### Instructions for the task
Copy every line that holds the string "Setting" from the data below.
─── Material for the task
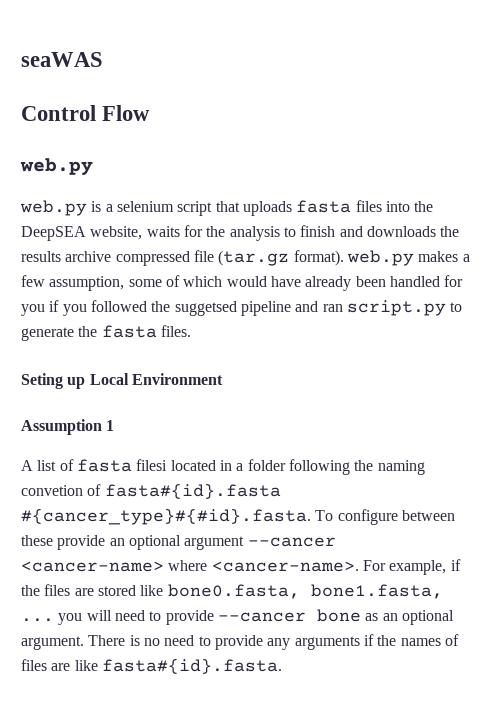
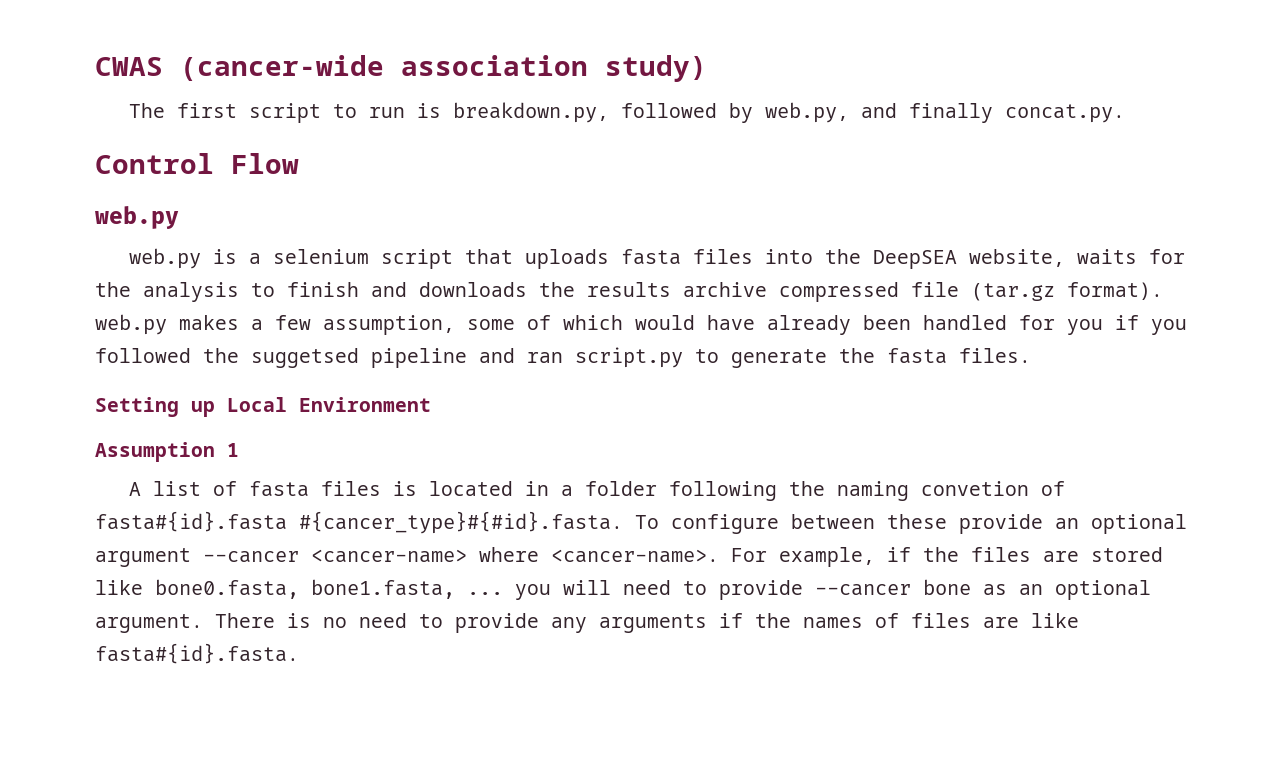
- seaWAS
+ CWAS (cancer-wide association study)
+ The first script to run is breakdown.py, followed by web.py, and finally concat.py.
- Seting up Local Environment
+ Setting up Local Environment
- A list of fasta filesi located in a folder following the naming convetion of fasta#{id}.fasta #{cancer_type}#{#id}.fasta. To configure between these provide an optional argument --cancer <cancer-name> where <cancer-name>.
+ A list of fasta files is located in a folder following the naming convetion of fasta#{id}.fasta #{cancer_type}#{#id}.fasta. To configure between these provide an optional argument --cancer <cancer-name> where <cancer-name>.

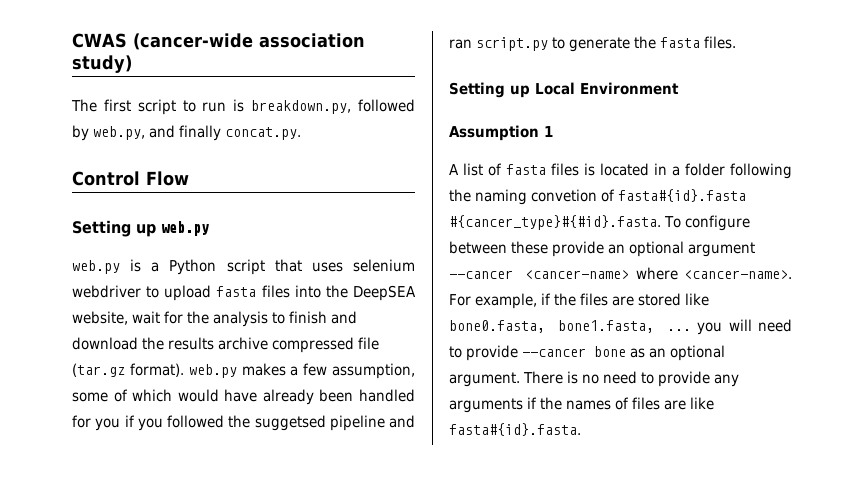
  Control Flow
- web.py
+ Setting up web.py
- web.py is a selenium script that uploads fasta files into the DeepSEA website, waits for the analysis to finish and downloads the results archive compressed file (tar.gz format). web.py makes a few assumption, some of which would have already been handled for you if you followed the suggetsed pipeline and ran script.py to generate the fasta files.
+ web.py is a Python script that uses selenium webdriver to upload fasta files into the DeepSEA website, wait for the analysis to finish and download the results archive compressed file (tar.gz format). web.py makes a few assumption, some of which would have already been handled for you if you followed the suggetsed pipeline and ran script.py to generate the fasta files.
──────
─── Material for the task
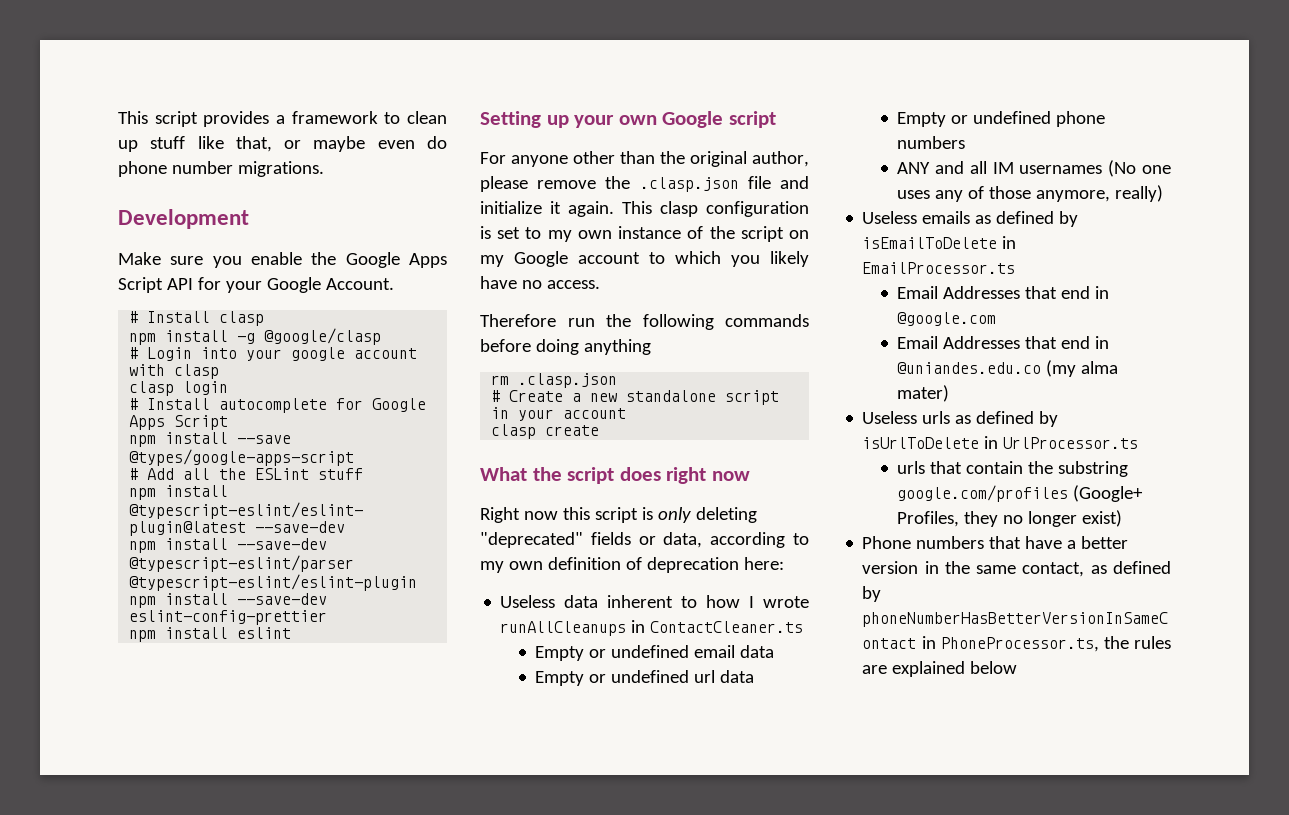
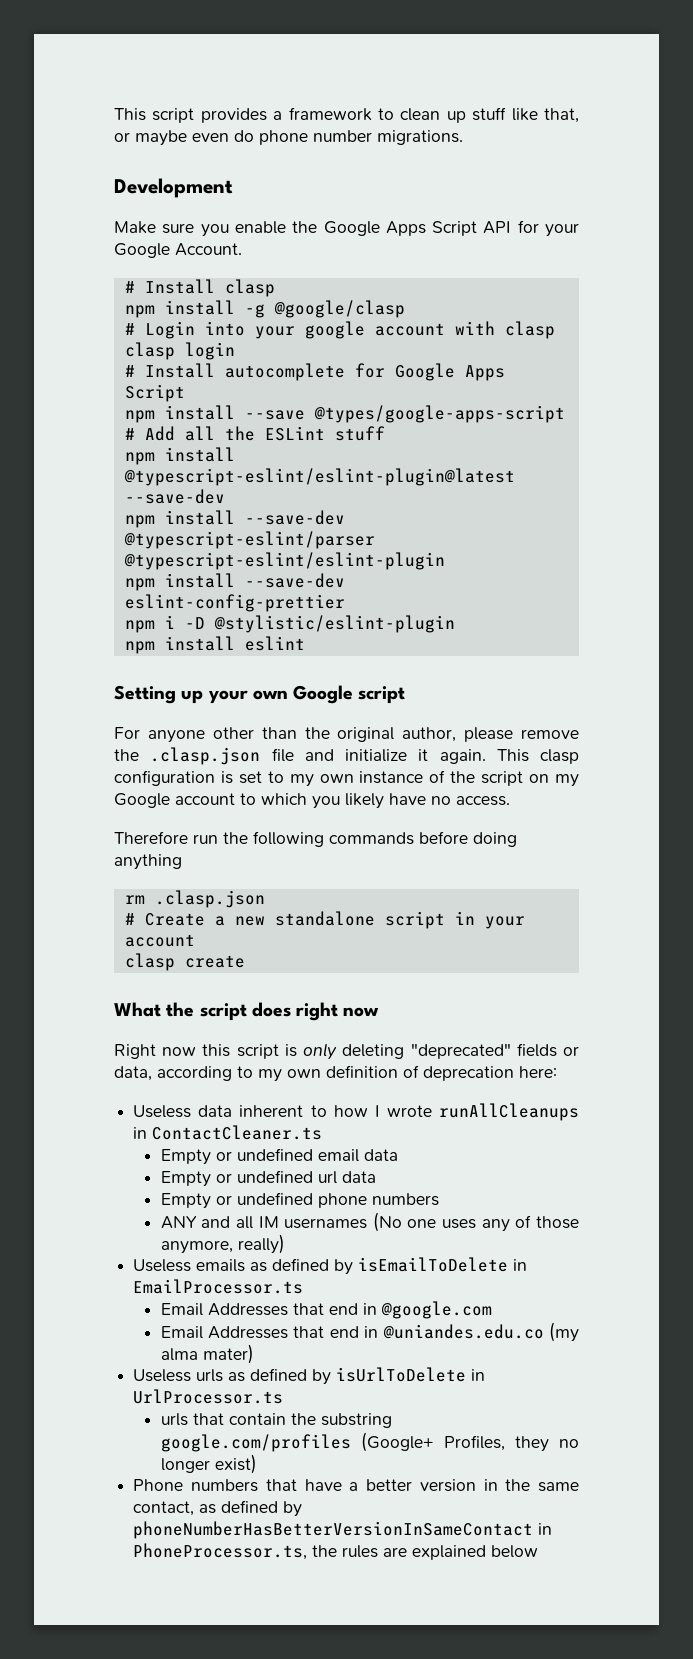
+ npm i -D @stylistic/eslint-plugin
──────
─── Material for the task
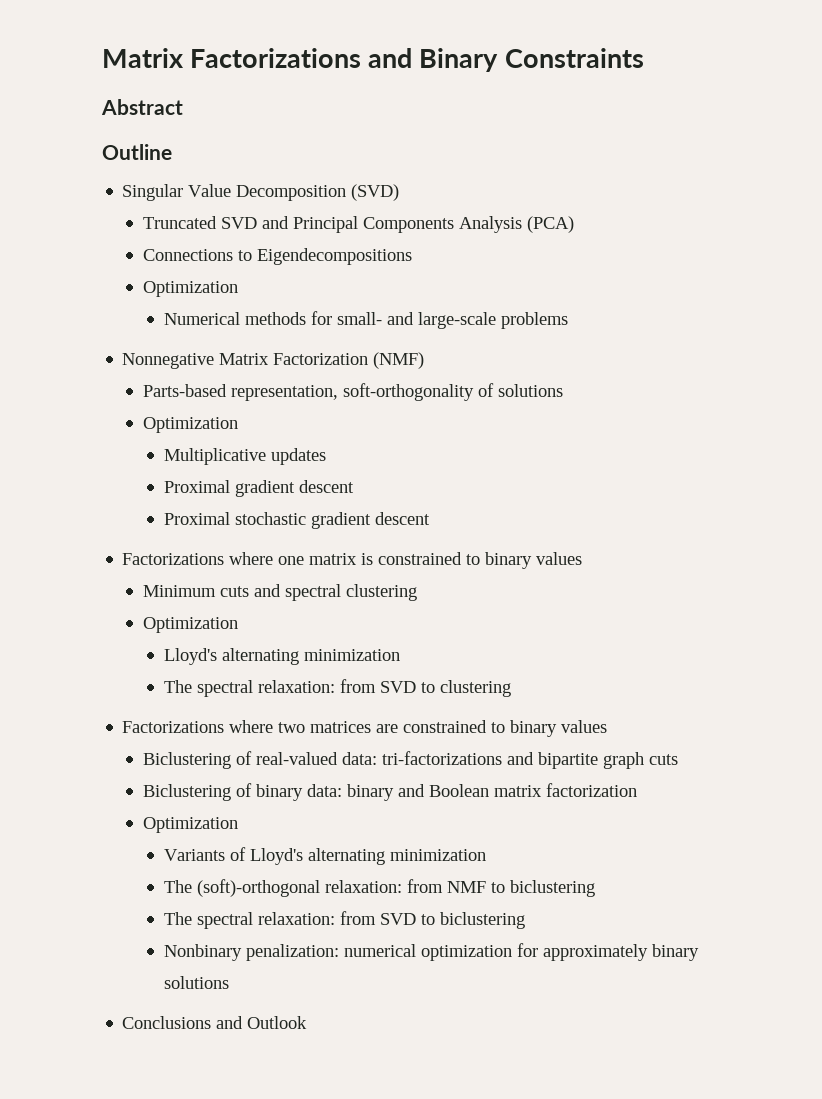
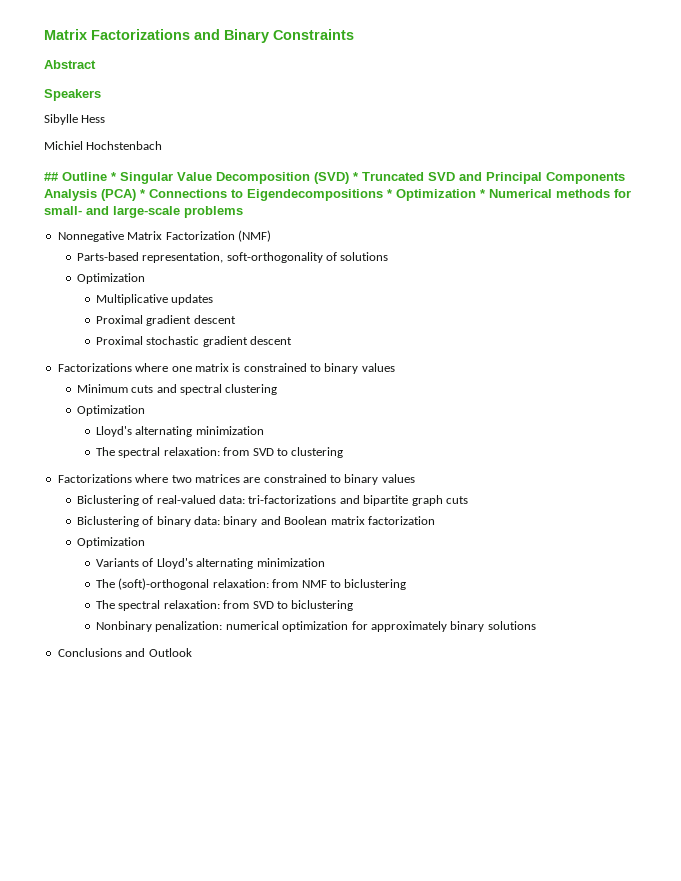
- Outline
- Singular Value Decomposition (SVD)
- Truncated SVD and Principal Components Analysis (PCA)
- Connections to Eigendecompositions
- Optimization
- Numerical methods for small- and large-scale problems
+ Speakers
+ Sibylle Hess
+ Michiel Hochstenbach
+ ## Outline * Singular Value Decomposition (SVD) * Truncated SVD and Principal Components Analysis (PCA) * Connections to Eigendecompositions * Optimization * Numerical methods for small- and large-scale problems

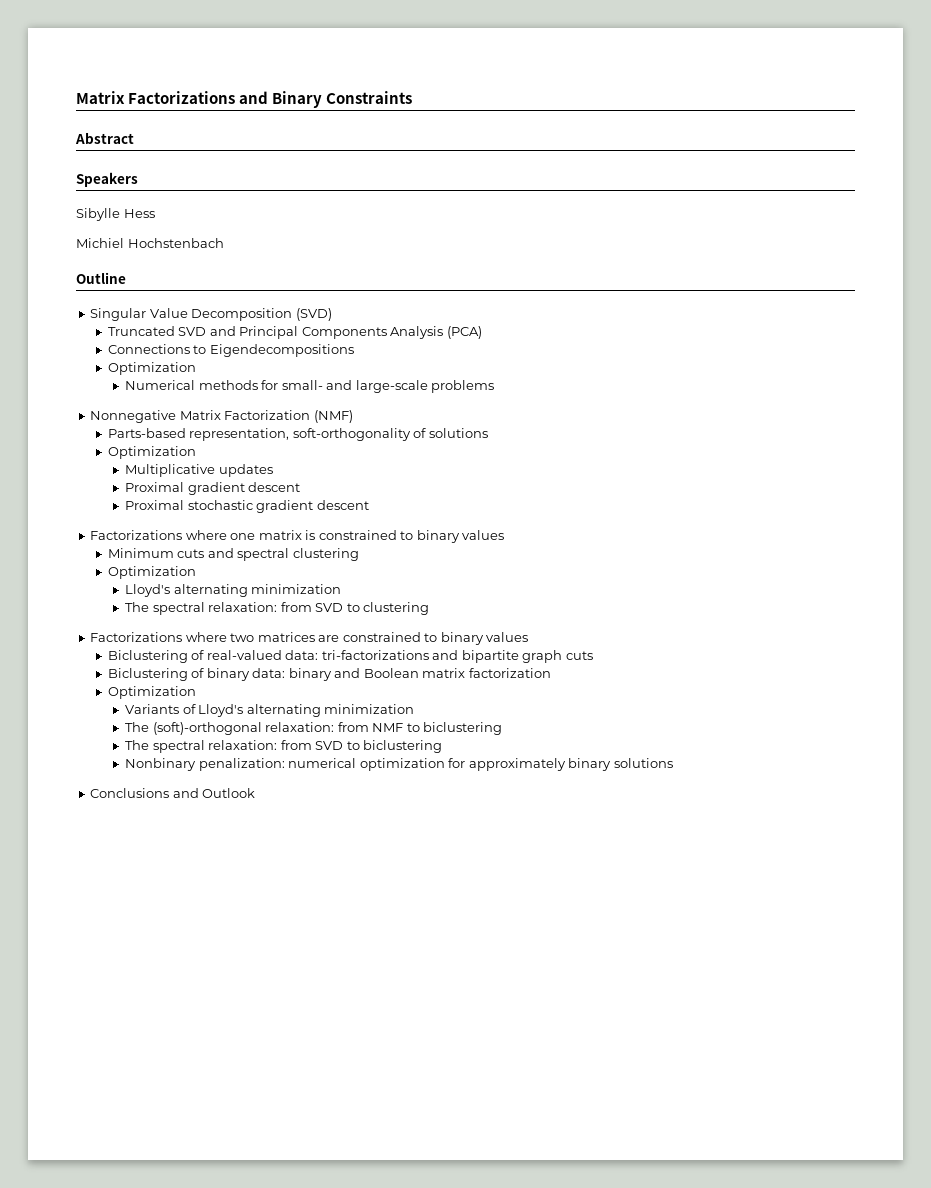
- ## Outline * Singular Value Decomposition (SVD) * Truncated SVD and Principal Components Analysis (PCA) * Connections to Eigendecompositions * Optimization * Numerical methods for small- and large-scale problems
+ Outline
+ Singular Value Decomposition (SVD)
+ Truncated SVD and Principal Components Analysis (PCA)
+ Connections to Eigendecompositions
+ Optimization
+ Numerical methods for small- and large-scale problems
──────
### Exercise result
+ Setting up Local Environment
+ Setting up web.py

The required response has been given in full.